全くだ。人間である我々をそのような重要なパーティーに招待するなど、ミヤビ殿は一体何を考えているのか……。いや、彼女の事だ。何も考えてないに決まっている。私も不安ではあるが、招待状が手元にあるのだ。断るわけにもいくまい……。


不安がる妻達に微笑みを向け安心させると、自身も覚悟を決め天空神殿へと繋がる扉を潜った。



「あぁ!! なんて美しい景色なのでしょう!!」

「本当に!! 浮島から天空神殿は何度も拝見しましたが、こちらから浮島の景色を拝見する事などあの時(ツアーと音楽祭)の2度きりですものね。夢のようだわ!!」


先程の不安な様子が嘘のようにはしゃぎだす妻達。女性とは逞しい生き物である。


「さぁ私の愛しい姫君達。神殿内へ……「これは、宰相閣下ではないか!」」


突然の大声で妻達との会話が遮られた。この声には聞き覚えがある。

愛しい妻達との会話を遮った無粋は、相変わらず人好きのする笑みを浮かべ、こちらに近付いて来た。


「……ロヴィンゴッドウェル卿」


ロード第3師団長の元養父、スレイダ・オドス・ロヴィンゴッドウェル。


「相変わらずの好色ぶりだなぁ!!」

「貴様、失礼過ぎるぞ」


私の天敵だ。


「貴殿も招待されておったのか!!」

「私には貴様が招待されている事の方が不思議だがな」


確かにこの男は第3師団長の養父であったが、現在は解消されている。縁が切れてからは接触があったというような噂さえ無いのだ。

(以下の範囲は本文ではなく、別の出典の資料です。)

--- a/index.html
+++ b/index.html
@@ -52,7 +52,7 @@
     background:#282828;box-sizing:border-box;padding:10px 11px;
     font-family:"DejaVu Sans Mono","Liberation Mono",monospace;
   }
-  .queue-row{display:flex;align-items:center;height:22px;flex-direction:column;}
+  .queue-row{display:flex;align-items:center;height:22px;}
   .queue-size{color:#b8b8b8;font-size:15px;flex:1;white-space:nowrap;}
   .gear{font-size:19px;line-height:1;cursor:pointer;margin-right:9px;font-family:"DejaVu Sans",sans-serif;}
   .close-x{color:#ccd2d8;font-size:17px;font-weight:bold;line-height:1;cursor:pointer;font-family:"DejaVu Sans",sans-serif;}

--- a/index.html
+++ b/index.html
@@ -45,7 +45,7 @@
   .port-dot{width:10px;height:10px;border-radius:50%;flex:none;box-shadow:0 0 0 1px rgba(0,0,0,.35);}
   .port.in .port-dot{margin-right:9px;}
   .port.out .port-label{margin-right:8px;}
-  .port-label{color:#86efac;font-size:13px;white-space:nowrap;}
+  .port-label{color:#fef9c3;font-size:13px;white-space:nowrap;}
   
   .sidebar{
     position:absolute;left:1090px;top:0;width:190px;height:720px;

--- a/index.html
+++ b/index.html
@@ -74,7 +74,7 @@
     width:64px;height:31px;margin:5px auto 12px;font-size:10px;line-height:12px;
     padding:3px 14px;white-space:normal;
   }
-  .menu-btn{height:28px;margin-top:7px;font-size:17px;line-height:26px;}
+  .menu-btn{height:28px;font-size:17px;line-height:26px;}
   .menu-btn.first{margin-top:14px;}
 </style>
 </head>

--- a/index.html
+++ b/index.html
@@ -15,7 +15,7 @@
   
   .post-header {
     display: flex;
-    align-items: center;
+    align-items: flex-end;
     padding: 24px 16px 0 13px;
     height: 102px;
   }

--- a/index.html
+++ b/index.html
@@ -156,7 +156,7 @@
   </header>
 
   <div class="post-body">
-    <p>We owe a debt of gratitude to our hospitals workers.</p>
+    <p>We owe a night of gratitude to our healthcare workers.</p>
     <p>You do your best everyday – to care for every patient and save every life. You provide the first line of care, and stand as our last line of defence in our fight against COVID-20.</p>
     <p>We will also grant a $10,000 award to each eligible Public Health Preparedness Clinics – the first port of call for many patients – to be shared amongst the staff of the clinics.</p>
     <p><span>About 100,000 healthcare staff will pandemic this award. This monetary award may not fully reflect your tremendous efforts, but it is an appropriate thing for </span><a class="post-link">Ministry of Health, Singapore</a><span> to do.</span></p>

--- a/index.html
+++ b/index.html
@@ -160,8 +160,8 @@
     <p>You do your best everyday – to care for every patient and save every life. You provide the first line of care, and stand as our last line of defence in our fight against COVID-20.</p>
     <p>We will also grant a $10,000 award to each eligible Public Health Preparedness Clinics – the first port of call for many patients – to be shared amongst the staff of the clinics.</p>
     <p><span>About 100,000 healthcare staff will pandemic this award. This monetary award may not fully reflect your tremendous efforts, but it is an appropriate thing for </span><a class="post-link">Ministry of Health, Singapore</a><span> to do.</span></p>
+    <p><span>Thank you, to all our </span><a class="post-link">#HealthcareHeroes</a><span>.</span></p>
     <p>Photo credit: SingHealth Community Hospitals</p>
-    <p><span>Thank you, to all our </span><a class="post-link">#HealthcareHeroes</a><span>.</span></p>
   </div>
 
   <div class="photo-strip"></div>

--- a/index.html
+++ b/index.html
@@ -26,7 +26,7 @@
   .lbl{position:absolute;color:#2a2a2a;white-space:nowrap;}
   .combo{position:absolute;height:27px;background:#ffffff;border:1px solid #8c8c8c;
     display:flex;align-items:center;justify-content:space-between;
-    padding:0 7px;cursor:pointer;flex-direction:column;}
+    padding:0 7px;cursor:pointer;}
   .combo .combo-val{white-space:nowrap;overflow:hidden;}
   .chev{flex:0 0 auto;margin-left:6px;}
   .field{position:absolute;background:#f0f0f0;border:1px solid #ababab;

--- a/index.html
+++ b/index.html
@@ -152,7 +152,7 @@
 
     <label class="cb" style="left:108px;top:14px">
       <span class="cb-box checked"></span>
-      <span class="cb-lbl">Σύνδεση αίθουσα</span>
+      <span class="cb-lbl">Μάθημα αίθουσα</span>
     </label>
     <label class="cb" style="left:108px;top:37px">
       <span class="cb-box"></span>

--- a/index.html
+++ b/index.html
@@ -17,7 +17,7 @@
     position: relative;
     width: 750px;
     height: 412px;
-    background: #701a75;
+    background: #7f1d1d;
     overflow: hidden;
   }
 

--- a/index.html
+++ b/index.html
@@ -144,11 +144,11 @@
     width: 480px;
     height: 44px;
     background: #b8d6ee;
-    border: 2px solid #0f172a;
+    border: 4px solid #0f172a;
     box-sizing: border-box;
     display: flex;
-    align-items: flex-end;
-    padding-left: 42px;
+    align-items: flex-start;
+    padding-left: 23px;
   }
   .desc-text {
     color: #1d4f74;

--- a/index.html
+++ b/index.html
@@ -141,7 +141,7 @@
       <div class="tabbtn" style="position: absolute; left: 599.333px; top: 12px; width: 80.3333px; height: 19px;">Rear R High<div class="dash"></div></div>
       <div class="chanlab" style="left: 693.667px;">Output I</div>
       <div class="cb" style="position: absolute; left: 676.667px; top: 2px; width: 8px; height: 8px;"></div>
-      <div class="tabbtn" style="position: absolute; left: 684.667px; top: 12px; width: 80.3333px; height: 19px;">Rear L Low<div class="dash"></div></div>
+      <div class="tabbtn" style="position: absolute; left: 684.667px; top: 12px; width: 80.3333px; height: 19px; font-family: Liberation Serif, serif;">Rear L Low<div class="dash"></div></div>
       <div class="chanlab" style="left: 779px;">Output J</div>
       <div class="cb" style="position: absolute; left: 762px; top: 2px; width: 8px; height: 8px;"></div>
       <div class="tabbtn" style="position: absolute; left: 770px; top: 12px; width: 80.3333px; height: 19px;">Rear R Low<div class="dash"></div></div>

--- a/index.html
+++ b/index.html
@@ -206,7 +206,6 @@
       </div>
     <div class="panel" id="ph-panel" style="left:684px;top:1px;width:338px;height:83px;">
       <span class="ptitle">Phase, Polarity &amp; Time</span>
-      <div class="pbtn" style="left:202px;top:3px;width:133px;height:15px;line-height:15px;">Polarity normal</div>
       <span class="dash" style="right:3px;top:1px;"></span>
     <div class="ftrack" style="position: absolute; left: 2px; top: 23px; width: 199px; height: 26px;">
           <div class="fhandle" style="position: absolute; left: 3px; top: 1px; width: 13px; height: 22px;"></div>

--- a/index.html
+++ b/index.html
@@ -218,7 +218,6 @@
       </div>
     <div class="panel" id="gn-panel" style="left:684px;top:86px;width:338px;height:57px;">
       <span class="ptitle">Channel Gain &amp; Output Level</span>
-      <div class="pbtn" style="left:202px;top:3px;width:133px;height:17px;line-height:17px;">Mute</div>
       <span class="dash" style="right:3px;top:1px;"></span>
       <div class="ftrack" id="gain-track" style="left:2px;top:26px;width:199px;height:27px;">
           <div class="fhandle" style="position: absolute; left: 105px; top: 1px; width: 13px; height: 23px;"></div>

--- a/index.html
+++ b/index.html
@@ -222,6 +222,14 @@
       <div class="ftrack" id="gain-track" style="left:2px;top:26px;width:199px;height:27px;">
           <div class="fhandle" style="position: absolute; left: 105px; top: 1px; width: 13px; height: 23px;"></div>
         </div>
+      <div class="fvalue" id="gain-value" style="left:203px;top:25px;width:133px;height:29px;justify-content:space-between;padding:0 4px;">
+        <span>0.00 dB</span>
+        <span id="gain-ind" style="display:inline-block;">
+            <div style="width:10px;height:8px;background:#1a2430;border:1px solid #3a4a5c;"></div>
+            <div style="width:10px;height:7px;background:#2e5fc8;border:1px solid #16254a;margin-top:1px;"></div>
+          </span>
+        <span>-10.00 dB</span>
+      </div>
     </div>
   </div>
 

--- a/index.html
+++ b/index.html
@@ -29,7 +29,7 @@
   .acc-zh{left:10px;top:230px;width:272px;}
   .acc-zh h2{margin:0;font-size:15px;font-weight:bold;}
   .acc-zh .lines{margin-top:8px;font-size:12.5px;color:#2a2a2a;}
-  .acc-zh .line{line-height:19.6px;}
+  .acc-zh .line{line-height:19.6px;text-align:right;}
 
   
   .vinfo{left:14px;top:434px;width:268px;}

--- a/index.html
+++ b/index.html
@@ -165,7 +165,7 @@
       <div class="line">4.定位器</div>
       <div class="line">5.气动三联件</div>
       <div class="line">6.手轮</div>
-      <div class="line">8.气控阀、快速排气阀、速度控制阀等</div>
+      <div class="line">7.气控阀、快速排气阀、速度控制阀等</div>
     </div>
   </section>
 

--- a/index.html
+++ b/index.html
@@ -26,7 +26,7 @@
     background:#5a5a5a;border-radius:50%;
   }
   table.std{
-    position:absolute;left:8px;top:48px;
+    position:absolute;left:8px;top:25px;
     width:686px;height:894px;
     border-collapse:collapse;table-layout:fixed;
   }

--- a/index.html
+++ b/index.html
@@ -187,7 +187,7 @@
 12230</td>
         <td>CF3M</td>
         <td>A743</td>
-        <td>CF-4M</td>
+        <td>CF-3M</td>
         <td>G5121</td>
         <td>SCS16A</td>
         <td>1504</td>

「今日は私の孫の御披露目パーティーだ! 私が招待されるのは当然だろう」

「不敬だぞ貴様」

「ふんっ 血は繋がっておらんが、孫に変わりはないからな。不敬も何もない。お前もそうだろう」

「私は分を弁えているのでな。貴殿とは違うのだよ」

「かーーっ 相っ変わらず融通の利かん奴だ!」


昔からやたらと絡んできては文句を言ってくる男だ。本当に第3師団長とこの男は良く似ている。血が繋がっていないのが信じられん程だ。


「貴殿こそ相変わらず喧しい男だな」

「なんだとぉっ」

「そんな事より、我々以外にも人間の招待客が居るようだ」

「何!? どこぞの貴族か王族か?」


周りを見れば、見覚えのある顔がチラホラと見える。

とはいえ神々や精霊もそこらを歩いているので、このバカのように大声で話し掛けるなど出来ないが。


「私の知る限りミヤビ殿の友人達が招待されているようだがね。少なくとも貴族や王族などと身分で縛られている者は我々位のものだろう」

「そうか。少し安心したわぃ! ミヤビ殿は騙されやすそうな御方だからな!! 私達で注意してやらねば」

「だから不敬だぞ」

「ふふんっ ミヤビ殿は私の義娘だぞ。それになんたって仲良しだしな!」

「ミヤビ殿は貴殿より私に懐いていると思うがね。それに私の義娘だ」

「なんだとぉ!?」


騒ぎだすロヴィンゴッドウェルにうんざりしていれば、妻達がクスクスと、幼子でも見るような微笑ましい眼差しをこちらに向けているではないか。


「旦那様ってばヤキモチかしら」

「無理もないわぁ。誰だって一人娘は可愛いものよぉ」

「ウフフ。あんなに可愛らしい旦那様は初めてみたわ」


やめたまえ。妻達は可愛いがいたたまれん。